De qué te arrepientes

Elena: “Llega un momento en la vida de las personas que se comen mucho la cabeza –sin ir más lejos, yo misma– en el que se ven obligadas a elegir entre el arrepentimiento y el remordimiento. Horrible rima, por cierto. Si te arrepientes de un error es que asumes que metiste la pata. Hay dos opciones. Las consecuencias fueron dañinas para ti y no hay que darle demasiadas vueltas, asumir las decisiones equivocadas como una lección de vida que, si eres inteligente, aprenderás para evitar tropiezos parecidos.
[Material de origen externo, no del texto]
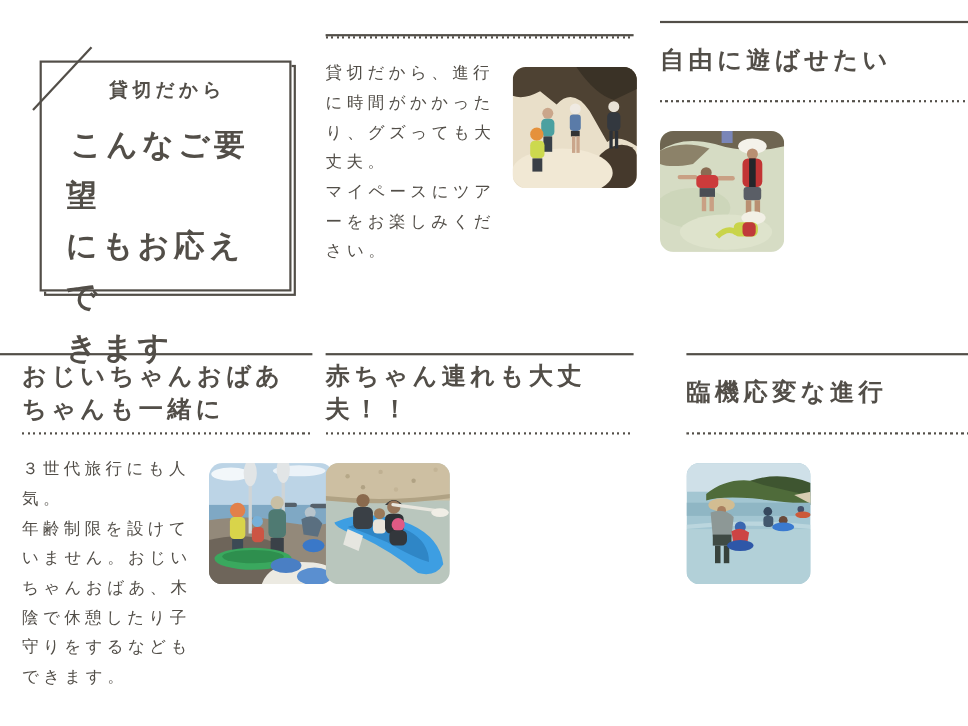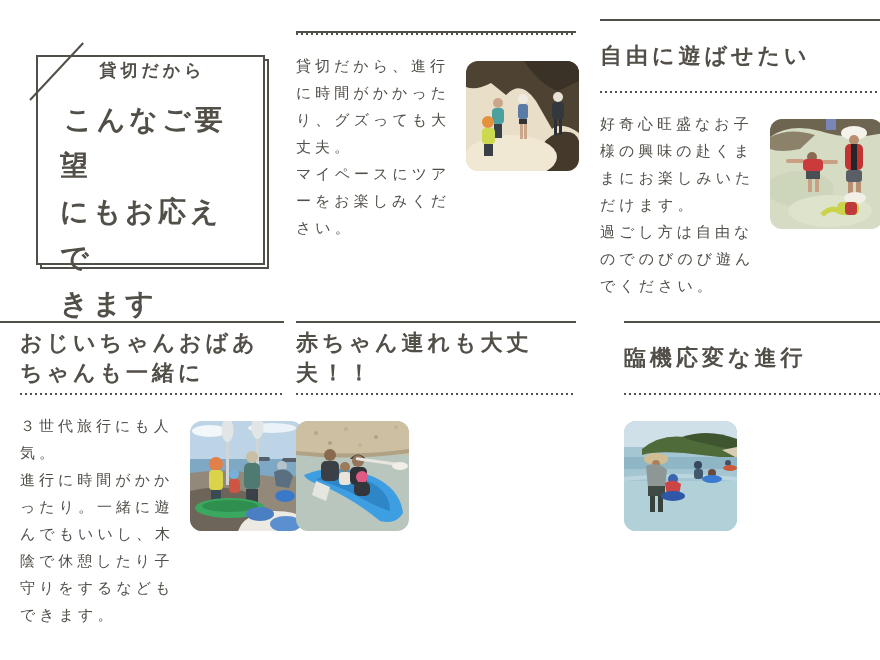--- a/index.html
+++ b/index.html
@@ -24,21 +24,21 @@
     width:229px;height:210px;
     border:2px solid var(--ink);
     background:#fff;
   }
   .title-box{
     position:absolute;left:36px;top:55px;
     width:229px;height:210px;
     border:2px solid var(--ink);
     background:#fff;
     display:flex;flex-direction:column;align-items:center;
-    padding:1px 22px 14px;
+    padding:13px 22px 14px;
   }
   .title-label{
     font-size:17px;letter-spacing:4px;font-weight:700;
     line-height:24px;text-indent:4px;
   }
   .dotline{
     height:2px;width:100%;
     background-image:repeating-linear-gradient(90deg,var(--ink) 0 2px,transparent 2px 5px);
   }
   .title-box .dotline{margin:9px 0 6px;}
@@ -133,22 +133,20 @@
           <rect x="93" y="58" width="3" height="16" fill="#2c3138"></rect>
         </svg>
       </div>
     </div>
   </div>
 
   <div class="sec sec-top-right">
     <h3 class="head">自由に遊ばせたい</h3>
     <div class="dotline"></div>
     <div class="content">
-      <p class="body">好奇心旺盛なお子様の興味の赴くままにお楽しみいただけます。
-過ごし方は自由なのでのびのび遊んでください。</p>
       <div class="photo">
         <svg viewBox="0 0 113 110" preserveAspectRatio="none">
           <rect width="113" height="110" fill="#d6dcc4"></rect>
           <path d="M0,0 H113 V14 Q80,22 50,12 Q20,4 0,18 Z" fill="#6e6551"></path>
           <path d="M0,18 Q20,8 45,16 L30,30 Q10,34 0,30 Z" fill="#8c8269"></path>
           <ellipse cx="30" cy="70" rx="34" ry="18" fill="#cdd6ba"></ellipse>
           <ellipse cx="60" cy="92" rx="42" ry="16" fill="#dee3cc"></ellipse>
           <rect x="56" y="0" width="10" height="11" fill="#7a86b8"></rect>
           <ellipse cx="84" cy="14" rx="13" ry="7" fill="#f4f2ea"></ellipse>
           <circle cx="84" cy="21" r="5" fill="#b98f72"></circle>
@@ -172,21 +170,21 @@
       </div>
     </div>
   </div>
 
   <div class="sec sec-bot-left">
     <h3 class="head">おじいちゃんおばあ
 ちゃんも一緒に</h3>
     <div class="dotline"></div>
     <div class="content">
       <p class="body">３世代旅行にも人気。
-進行に時間がかかったり。一緒に遊んでもいいし、木陰で休憩したり子守りをするなどもできます。</p>
+年齢制限を設けていません。おじいちゃんおばあ、木陰で休憩したり子守りをするなどもできます。</p>
       <div class="photo">
         <svg viewBox="0 0 113 110" preserveAspectRatio="none">
           <rect width="113" height="110" fill="#bcd4e6"></rect>
           <ellipse cx="20" cy="10" rx="18" ry="6" fill="#ffffff" opacity=".8"></ellipse>
           <ellipse cx="82" cy="7" rx="24" ry="5" fill="#ffffff" opacity=".7"></ellipse>
           <rect y="38" width="113" height="18" fill="#7fa8c4"></rect>
           <rect x="60" y="36" width="20" height="4" rx="2" fill="#55606a"></rect>
           <rect x="92" y="37" width="16" height="4" rx="2" fill="#55606a"></rect>
           <path d="M0,52 Q40,46 70,54 Q95,58 113,54 V110 H0 Z" fill="#93897a"></path>
           <path d="M0,70 Q30,62 60,72 V110 H0 Z" fill="#6e655a"></path>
O bien la parte negativa se la llevó otra u otras personas, y entonces lo primero que debes hacer es pedir perdón sincero y demostrar con claridad que nunca más te permitirás deslices así, hirientes por acción u omisión.

Puede que te crean, o puede que no. Puede que te perdonen, o puede que no, pero tú ya has hecho lo que estaba en tu mano para reparar el daño, y es un alivio saber que eres capaz de reconocer una culpa sin justificaciones ni excusas.

El remordimiento no admite esa posibilidad de someterte al juicio ajeno para ser o no perdonado, o, al menos, comprendido. Llega cuando eres consciente de que un error ha sido demasiado grave como para intentar curar la herida. Demasiado profundo en sus motivos, demasiado tóxico en sus resultados, fruto podrido de decisiones que envenenan tu memoria y, aunque ya no tengas nada que ver con la mala persona que fuiste en su momento, sigue ahí lanzando recuerdos sobre los que no tienes control alguno. Y sabes que nunca obtendrás consuelo cuando el daño afecta a los demás, y sabes que nunca te perdonarás cuando el daño te hiere a ti de mala manera y te somete a la tiranía de los días sombríos.

Hace tiempo que decidí obligarme a no sentir remordimientos, y no sabes cuánto me arrepiento”.